Problématique : Cette étude observationnelle multicentrique contrôlée examine l’immunoréactivité de l’α-synucléine au niveau du système nerveux entérique chez des patients atteints de troubles idiopathiques du comportement en sommeil paradoxal (iRBD) et des témoins en tant que biomarqueur potentiel d’un syndrome parkinsonien prodromique.
Contexte
Des études longitudinales suggèrent que les troubles comportementaux du sommeil paradoxal constituent un stade prodromique de la maladie de Parkinson ultérieure dans jusqu’à 80% des cas. Les autres biomarqueurs des syndromes parkinsoniens prodromiques incluent l’hyposmie, la vision des couleurs limitée, le déficit du transporteur présynaptique de la dopamine dans le putamen et l’hyperéchogénicité de la substantia nigra à l’échographie transcrânienne. L’objectif est de détecter le plus tôt possible les syndromes prodromiques de la maladie de Parkinson afin de pouvoir mener à l’avenir des études sur la prévention de la maladie.
Patients et méthodologie
L’étude observationnelle multicentrique contrôlée a inclus 20 patients avec une iRBD confirmée par polysomnographie, 24 patients avec une maladie de Parkinson selon les critères de diagnostic de la UK Parkinson’s Disease Society Brain Bank et 22 contrôles sains. Tous ont subi des biopsies coliques. Outre l’odorat (UPSIT et Sniffin’ Sticks) et les éventuels symptômes de la maladie de Parkinson (MDS-UPDRS partie I-III), les biopsies ont été analysées par immunohistochimie pour la détection de l’α-synucléine phosphorylée et non phosphorylée.
Résultats
Comparés au groupe témoin et aux patients iRBD, les patients atteints de la maladie de Parkinson présentaient, comme on pouvait s’y attendre, des valeurs significativement plus élevées dans le MDS-UPDRS. L’odorat était significativement réduit à la fois chez les patients atteints de la maladie de Parkinson et chez ceux atteints de la DRBi.

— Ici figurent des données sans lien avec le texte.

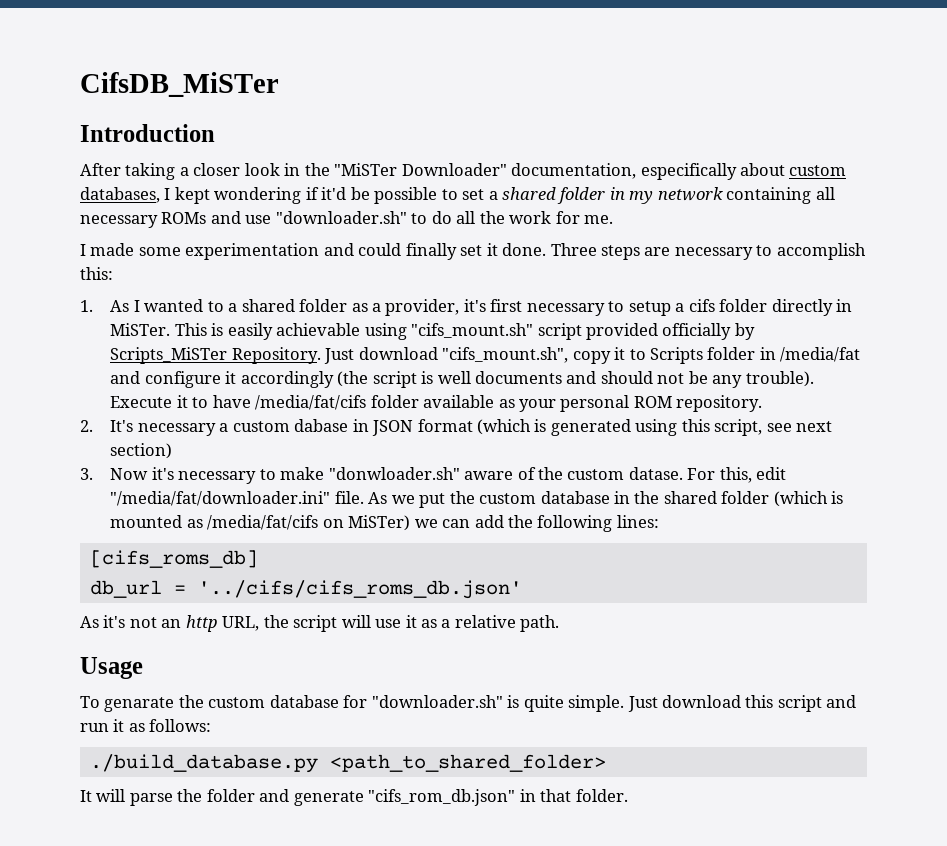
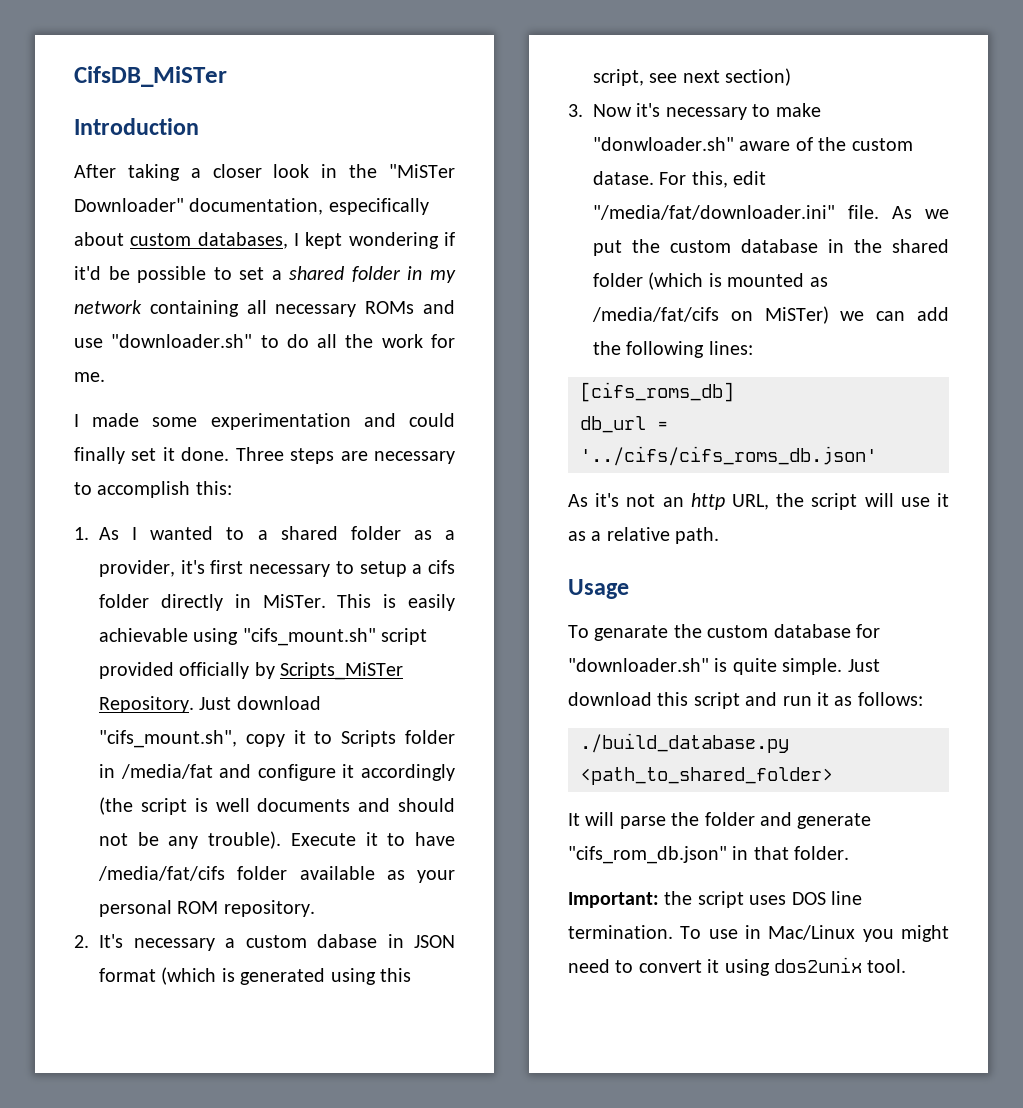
+ Important: the script uses DOS line termination. To use in Mac/Linux you might need to convert it using dos2unix tool.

Alors que tous les biopsies contenaient des quantités suffisantes de muqueuse pour une analyse plus approfondie, ce n’était le cas pour la sous-muqueuse que chez 16 témoins, 21 patients atteints de la maladie de Parkinson et 17 patients atteints de l’iRBD. Chez tous les patients et les témoins, l’α-synucléine non phosphorylée a été détectée dans la sous-muqueuse. Dans la muqueuse, l’α-synucléine phosphorylée n’a été détectée dans aucun groupe. Dans la sous-muqueuse, on a trouvé de l’α-synucléine phosphorylée chez quatre des 17 patients atteints d’iRBD, mais chez un des 19 patients atteints de la maladie de Parkinson, aucun du groupe témoin, sans toutefois atteindre le niveau de signification.
Conclusions des auteurs
Compte tenu d’autres travaux, il est conclu que les anticorps dirigés contre l’α-synucléine non phosphorylée (native) n’ont aucune valeur en tant que biomarqueurs des syndromes parkinsoniens prodromiques. Bien qu’aucune différence significative n’ait été trouvée, la détection de l’α-synucléine phosphorylée chez quatre des 17 patients atteints d’iRBD et aucun des contrôles est interprétée par les auteurs comme une indication possible d’une différence pertinente. On ne sait toutefois pas pourquoi il n’est plus détectable chez les patients atteints de la maladie de Parkinson. Un lien avec une éventuelle perte de cellules nerveuses au cours de la maladie est évoqué. D’autres facteurs compliquant la réalisation de ces études et d’autres études similaires sont les différentes techniques et structures cibles des anticorps utilisés.
Commentaire
Le diagnostic précoce et correct de la maladie de Parkinson n’est pas seulement important dans le cadre de la routine clinique (il s’agit ici de faire la distinction avec d’autres formes atypiques), mais il revêt également une importance capitale pour les questions scientifiques actuelles de prévention de la maladie et d’influence causale sur l’évolution de la maladie. La recherche de biomarqueurs appropriés est donc directement liée à la recherche d’options thérapeutiques causales. La manifestation précoce d’une α-synucléinopathie dans le système gastro-entérique serait en outre cohérente avec l’hypothèse selon laquelle la maladie prend sa source dans ce système et se propage via le nerf vague vers le tronc cérébral puis vers les autres régions du cerveau.